Diversification Opportunities for Infomedia and EROAD
Poor diversification
The 3 months correlation between Infomedia and EROAD is 0.71. Overlapping area represents the amount of risk that can be diversified away by holding Infomedia and EROAD in the same portfolio, assuming nothing else is changed. The correlation between historical prices or returns on EROAD and Infomedia is a relative statistical measure of the degree to which these equity instruments tend to move together. The correlation coefficient measures the extent to which returns on Infomedia are associated (or correlated) with EROAD. Values of the correlation coefficient range from -1 to +1, where. The correlation of zero (0) is possible when the price movement of EROAD has no effect on the direction of Infomedia i.e., Infomedia and EROAD go up and down completely randomly.

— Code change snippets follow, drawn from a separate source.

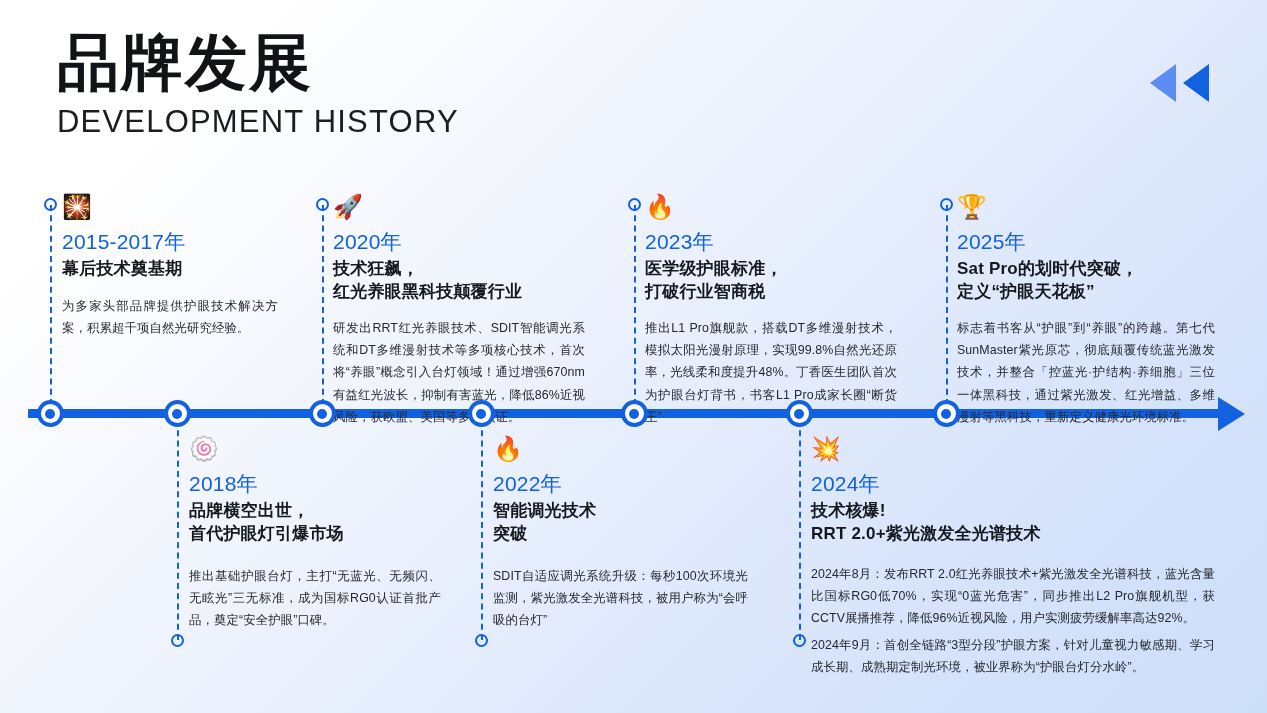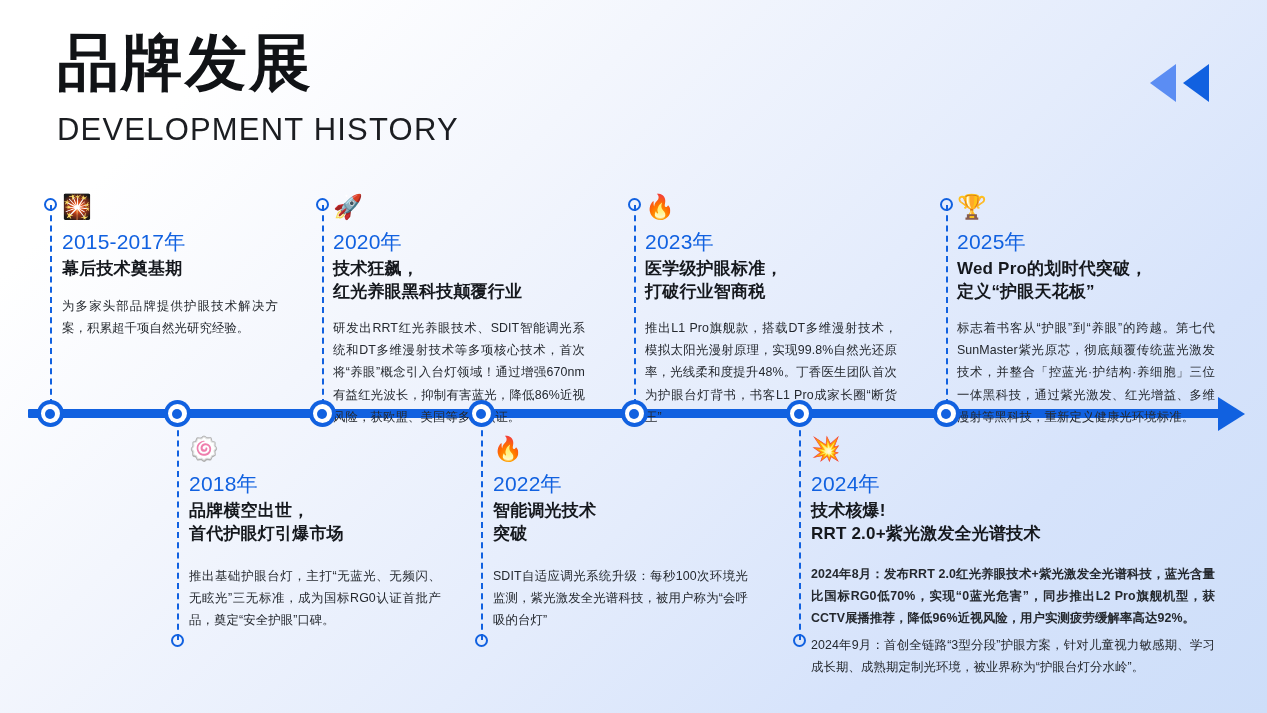--- a/index.html
+++ b/index.html
@@ -42,21 +42,21 @@
     line-height: 1.08;
     margin: 0;
     font-family: "Liberation Sans", "DejaVu Sans", sans-serif;
   }
   .title-en {
     font-size: 31px;
     font-weight: 400;
     color: #1b1d21;
     letter-spacing: 1.2px;
     line-height: 1.1;
-    margin-top: 16px;
+    margin-top: 8px;
     font-family: "Liberation Sans", "DejaVu Sans", sans-serif;
   }
 
   
   .deco-arrows {
     position: absolute;
     right: 45px;
     top: 62px;
     width: 72px;
     height: 42px;
@@ -274,21 +274,21 @@
     <span class="ev-icon">🔥</span>
     <div class="ev-year">2023年</div>
     <div class="ev-head">医学级护眼标准，
 打破行业智商税</div>
     <div class="ev-body">推出L1 Pro旗舰款，搭载DT多维漫射技术，模拟太阳光漫射原理，实现99.8%自然光还原率，光线柔和度提升48%。丁香医生团队首次为护眼台灯背书，书客L1 Pro成家长圈“断货王”</div>
   </div>
 
   <div class="event" style="left:957px; top:195px; width:258px;">
     <span class="ev-icon">🏆</span>
     <div class="ev-year">2025年</div>
-    <div class="ev-head">Wed Pro的划时代突破，
+    <div class="ev-head">Sat Pro的划时代突破，
 定义“护眼天花板”</div>
     <div class="ev-body">标志着书客从“护眼”到“养眼”的跨越。第七代SunMaster紫光原芯，彻底颠覆传统蓝光激发技术，并整合「控蓝光·护结构·养细胞」三位一体黑科技，通过紫光激发、红光增益、多维漫射等黑科技，重新定义健康光环境标准。</div>
   </div>
 
   <div class="event" style="left:189px; top:437px; width:252px;">
     <span class="ev-icon">🍥</span>
     <div class="ev-year">2018年</div>
     <div class="ev-head">品牌横空出世，
 首代护眼灯引爆市场</div>
     <div class="ev-body" style="margin-top:20px;">推出基础护眼台灯，主打“无蓝光、无频闪、无眩光”三无标准，成为国标RG0认证首批产品，奠定“安全护眼”口碑。</div>
@@ -300,17 +300,17 @@
     <div class="ev-head">智能调光技术
 突破</div>
     <div class="ev-body" style="margin-top:20px;">SDIT自适应调光系统升级：每秒100次环境光监测，紫光激发全光谱科技，被用户称为“会呼吸的台灯”</div>
   </div>
 
   <div class="event" style="left:811px; top:437px; width:404px;">
     <span class="ev-icon">💥</span>
     <div class="ev-year">2024年</div>
     <div class="ev-head">技术核爆!
 RRT 2.0+紫光激发全光谱技术</div>
-    <div class="ev-body" style="margin-top:18px;font-weight:bold;">2024年8月：发布RRT 2.0红光养眼技术+紫光激发全光谱科技，蓝光含量比国标RG0低70%，实现“0蓝光危害”，同步推出L2 Pro旗舰机型，获CCTV展播推荐，降低96%近视风险，用户实测疲劳缓解率高达92%。</div>
+    <div class="ev-body" style="margin-top:18px;">2024年8月：发布RRT 2.0红光养眼技术+紫光激发全光谱科技，蓝光含量比国标RG0低70%，实现“0蓝光危害”，同步推出L2 Pro旗舰机型，获CCTV展播推荐，降低96%近视风险，用户实测疲劳缓解率高达92%。</div>
     <div class="ev-body">2024年9月：首创全链路“3型分段”护眼方案，针对儿童视力敏感期、学习成长期、成熟期定制光环境，被业界称为“护眼台灯分水岭”。</div>
   </div>
 
 </div>
 
 </body></html>

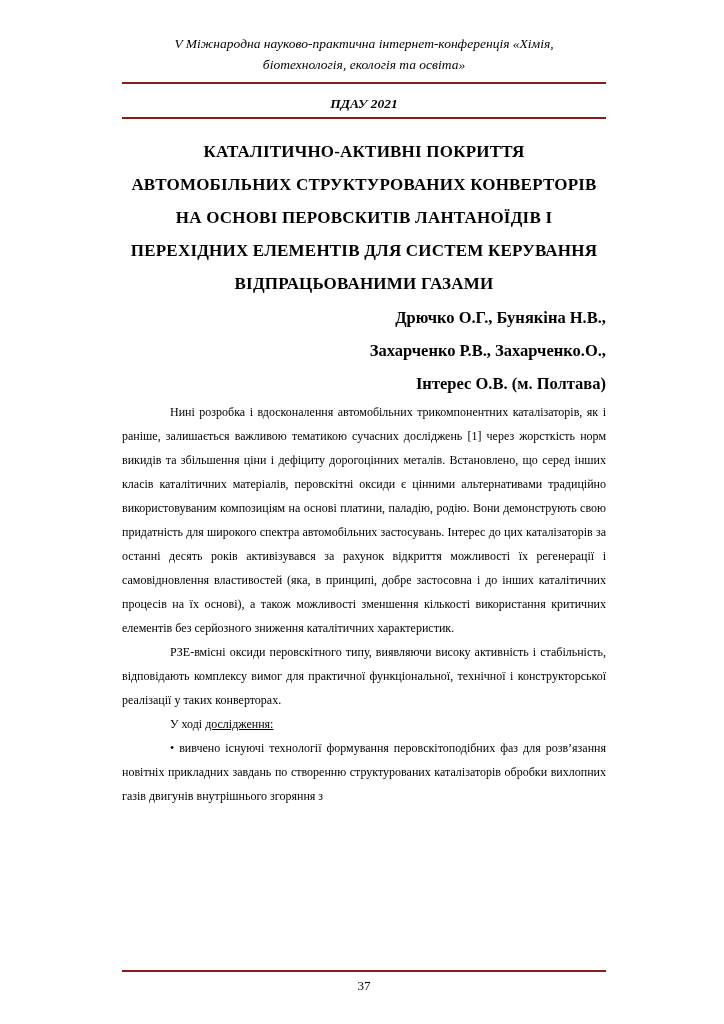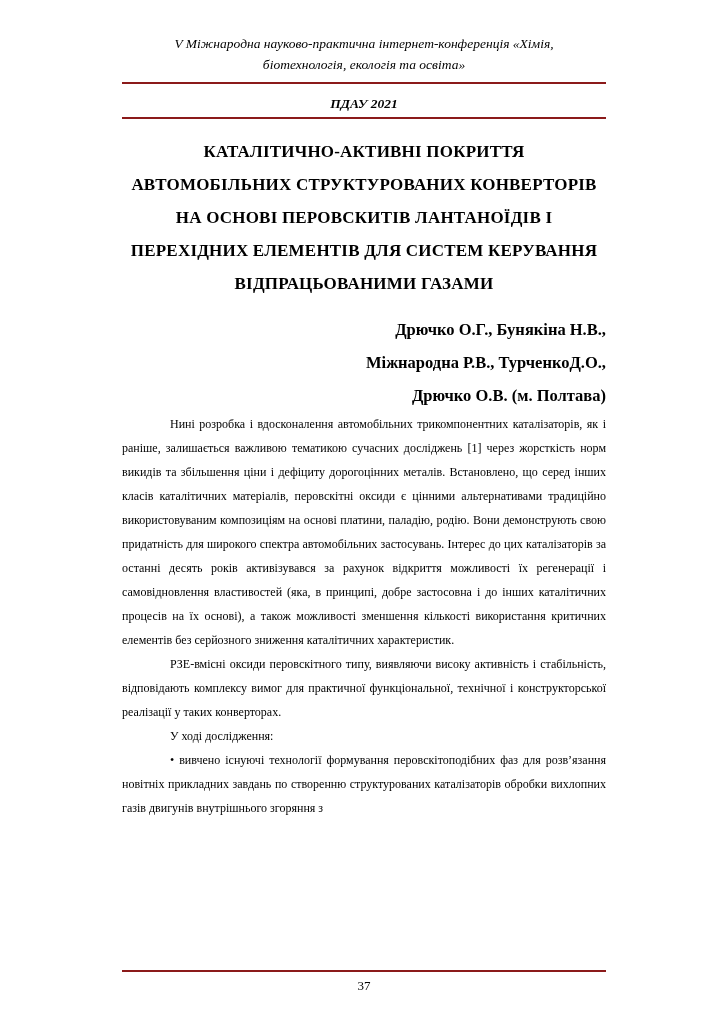--- a/index.html
+++ b/index.html
@@ -28,41 +28,41 @@
     margin: 0;
   }
   .subheader {
     text-align: center;
     font-style: italic;
     font-weight: bold;
     font-size: 13.5px;
     padding: 12px 0 5px 0;
   }
   .title {
-    margin: 16px 0 12px 0;
+    margin: 16px 0 0 0;
     text-align: center;
     font-weight: bold;
     font-size: 17px;
     line-height: 1.95;
     letter-spacing: 0.2px;
   }
   .authors {
     text-align: right;
     font-weight: bold;
     font-size: 16.5px;
     line-height: 2.0;
   }
   .body-text {
     margin: 0;
     font-size: 12px;
     line-height: 2.0;
     text-align: justify;
   }
   .indent { text-indent: 48px; }
-  .u { }
+  .u { text-decoration: underline; }
   .footer {
     position: absolute;
     left: 60px;
     right: 56px;
     bottom: 30px;
   }
   .footer-rule {
     border-top: 2px solid #8B1A1A;
     margin-bottom: 6px;
   }
@@ -80,22 +80,22 @@
     <div class="conf-title">V Міжнародна науково-практична інтернет-конференція «Хімія, біотехнологія, екологія та освіта»</div>
     <div class="rule"></div>
     <div class="subheader">ПДАУ 2021</div>
     <div class="rule"></div>
   </div>
 
   <h1 class="title">КАТАЛІТИЧНО-АКТИВНІ ПОКРИТТЯ АВТОМОБІЛЬНИХ СТРУКТУРОВАНИХ КОНВЕРТОРІВ НА ОСНОВІ ПЕРОВСКИТІВ ЛАНТАНОЇДІВ І ПЕРЕХІДНИХ ЕЛЕМЕНТІВ ДЛЯ СИСТЕМ КЕРУВАННЯ ВІДПРАЦЬОВАНИМИ ГАЗАМИ</h1>
 
   <div class="authors">
     <div>Дрючко О.Г., Бунякіна Н.В.,</div>
-    <div>Міжнародна Р.В., ТурченкоД.О.,</div>
-    <div>Дрючко О.В. (м. Полтава)</div>
+    <div>Захарченко Р.В., Захарченко.О.,</div>
+    <div>Інтерес О.В. (м. Полтава)</div>
   </div>
 
   <p class="body-text indent">Нині розробка і вдосконалення автомобільних трикомпонентних каталізаторів, як і раніше, залишається важливою тематикою сучасних досліджень [1] через жорсткість норм викидів та збільшення ціни і дефіциту дорогоцінних металів. Встановлено, що серед інших класів каталітичних матеріалів, перовскітні оксиди є цінними альтернативами традиційно використовуваним композиціям на основі платини, паладію, родію. Вони демонструють свою придатність для широкого спектра автомобільних застосувань. Інтерес до цих каталізаторів за останні десять років активізувався за рахунок відкриття можливості їх регенерації і самовідновлення властивостей (яка, в принципі, добре застосовна і до інших каталітичних процесів на їх основі), а також можливості зменшення кількості використання критичних елементів без серйозного зниження каталітичних характеристик.</p>
 
   <p class="body-text indent">РЗЕ-вмісні оксиди перовскітного типу, виявляючи високу активність і стабільність, відповідають комплексу вимог для практичної функціональної, технічної і конструкторської реалізації у таких конверторах.</p>
 
   <p class="body-text indent"><span>У ході </span><span class="u">дослідження:</span></p>
 
   <p class="body-text indent">• вивчено існуючі технології формування перовскітоподібних фаз для розв’язання новітніх прикладних завдань по створенню структурованих каталізаторів обробки вихлопних газів двигунів внутрішнього згоряння з</p>
 

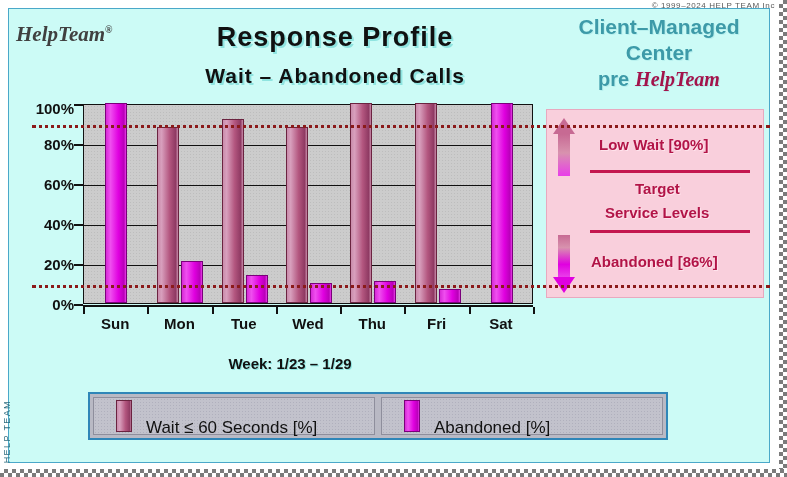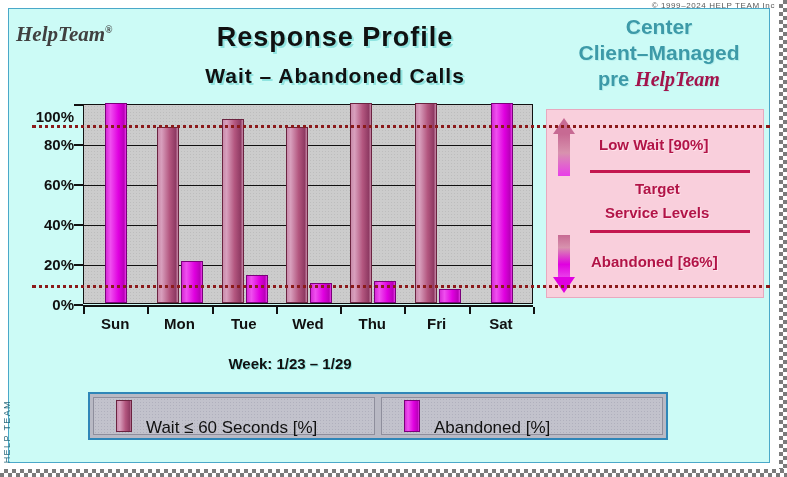--- a/index.html
+++ b/index.html
@@ -111,38 +111,38 @@
 
   <div class="copyright">© 1999–2024 HELP TEAM Inc</div>
   <div class="watermark">HELP TEAM</div>
 
   <div class="logo"><span>HelpTeam</span><span class="reg">®</span></div>
 
   <div class="title">Response Profile</div>
   <div class="subtitle">Wait – Abandoned Calls</div>
 
   <div class="rtitle">
+    <div>Client–Managed</div>
     <div>Center</div>
-    <div>Client–Managed</div>
     <div><span class="pre">pre</span> <span class="ht">HelpTeam</span></div>
   </div>
 
   <div class="plot-wrap">
     <div class="ylabels" id="ylabels">
         <div class="ylabel" style="top: 200px;">0%</div>
         <div class="ytick" style="top: 200px;"></div>
         <div class="ylabel" style="top: 160px;">20%</div>
         <div class="ytick" style="top: 160px;"></div>
         <div class="ylabel" style="top: 120px;">40%</div>
         <div class="ytick" style="top: 120px;"></div>
         <div class="ylabel" style="top: 80px;">60%</div>
         <div class="ytick" style="top: 80px;"></div>
         <div class="ylabel" style="top: 40px; margin-left: 12px;">80%</div>
         <div class="ytick" style="top: 40px;"></div>
-        <div class="ylabel" style="top: 12px;">100%</div>
+        <div class="ylabel" style="top: 4px;">100%</div>
         <div class="ytick" style="top: 0px;"></div>
       </div>
     <div class="plot" id="plot">
       <div class="bars" id="bars">
           <div class="slot" style="left: 0px; width: 64.2857px;">
             <div class="bar wait" style="width: 22px; height: 200px; left: 21.1429px;"></div>
             <div class="bar aband" style="width: 22px; height: 200px; left: 21.1429px;"></div>
           </div>
           <div class="slot" style="left: 64.2857px; width: 64.2857px;">
             <div class="bar wait" style="width: 22px; height: 176px; left: 9.14286px;"></div>

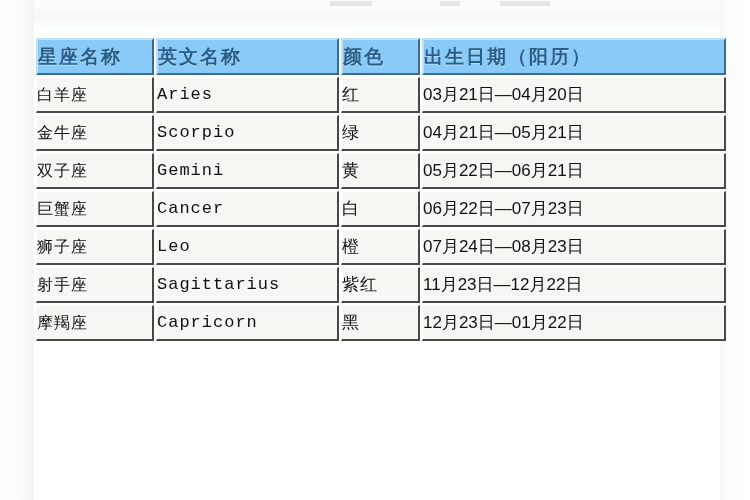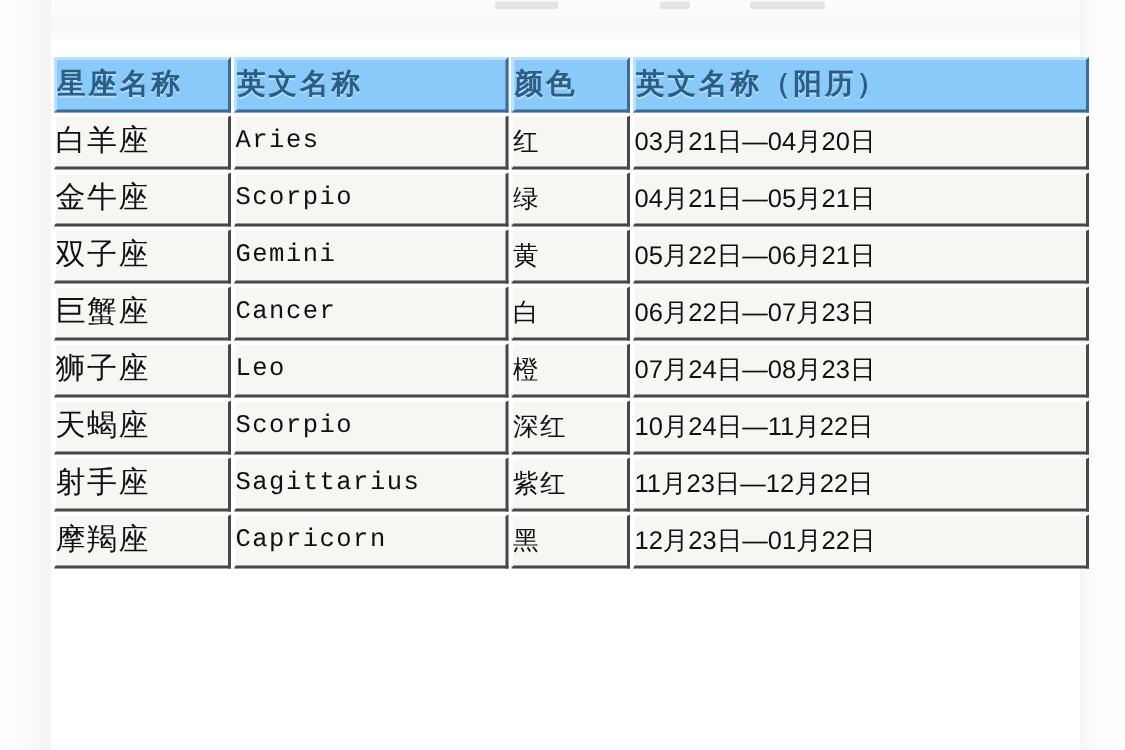--- a/index.html
+++ b/index.html
@@ -93,21 +93,21 @@
   
   tbody td {
     background: #f1f1ef;
     color: #151515;
     border-top: 1px solid #ffffff;
     border-left: 1px solid #ffffff;
     border-right: 2px solid #4a4a4a;
     border-bottom: 2px solid #4a4a4a;
   }
 
-  td.c-name   { font-size: 20px; letter-spacing: 1px; }
+  td.c-name   { font-size: 16px; letter-spacing: 1px; }
   td.c-en     { font-family: Liberation Mono, monospace;
                 font-size: 17px; letter-spacing: 1px; }
   td.c-color  { font-size: 17px; letter-spacing: 1px; }
   td.c-date   { font-size: 17px; letter-spacing: 0px; }
 
   col.w-name  { width: 118px; }
   col.w-en    { width: 183px; }
   col.w-color { width: 79px; }
   col.w-date  { width: 304px; }
 
@@ -134,21 +134,21 @@
       <col class="w-name">
         <col class="w-en">
         <col class="w-color">
         <col class="w-date">
     </colgroup>
     <thead>
       <tr>
         <th>星座名称</th>
         <th>英文名称</th>
         <th>颜色</th>
-        <th>英文名称（阳历）</th>
+        <th>出生日期（阳历）</th>
       </tr>
     </thead>
     <tbody id="zodiac-body">
         <tr>
           <td class="c-name">白羊座</td>
           <td class="c-en">Aries</td>
           <td class="c-color">红</td>
           <td class="c-date">03月21日—04月20日</td>
         </tr>
         <tr>
@@ -169,26 +169,20 @@
           <td class="c-color">白</td>
           <td class="c-date">06月22日—07月23日</td>
         </tr>
         <tr>
           <td class="c-name">狮子座</td>
           <td class="c-en">Leo</td>
           <td class="c-color">橙</td>
           <td class="c-date">07月24日—08月23日</td>
         </tr>
         <tr>
-          <td class="c-name">天蝎座</td>
-          <td class="c-en">Scorpio</td>
-          <td class="c-color">深红</td>
-          <td class="c-date">10月24日—11月22日</td>
-        </tr>
-        <tr>
           <td class="c-name">射手座</td>
           <td class="c-en">Sagittarius</td>
           <td class="c-color">紫红</td>
           <td class="c-date">11月23日—12月22日</td>
         </tr>
         <tr>
           <td class="c-name">摩羯座</td>
           <td class="c-en">Capricorn</td>
           <td class="c-color">黑</td>
           <td class="c-date">12月23日—01月22日</td>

Pair Corralation between Infomedia and EROAD
Assuming the 90 days trading horizon Infomedia is expected to generate 1.04 times more return on investment than EROAD. However, Infomedia is 1.04 times more volatile than EROAD. It trades about -0.02 of its potential returns per unit of risk. EROAD is currently generating about -0.07 per unit of risk. If you would invest 142.00 in Infomedia on December 30, 2024 and sell it today you would lose (6.00) from holding Infomedia or give up 4.23% of portfolio value over 90 days.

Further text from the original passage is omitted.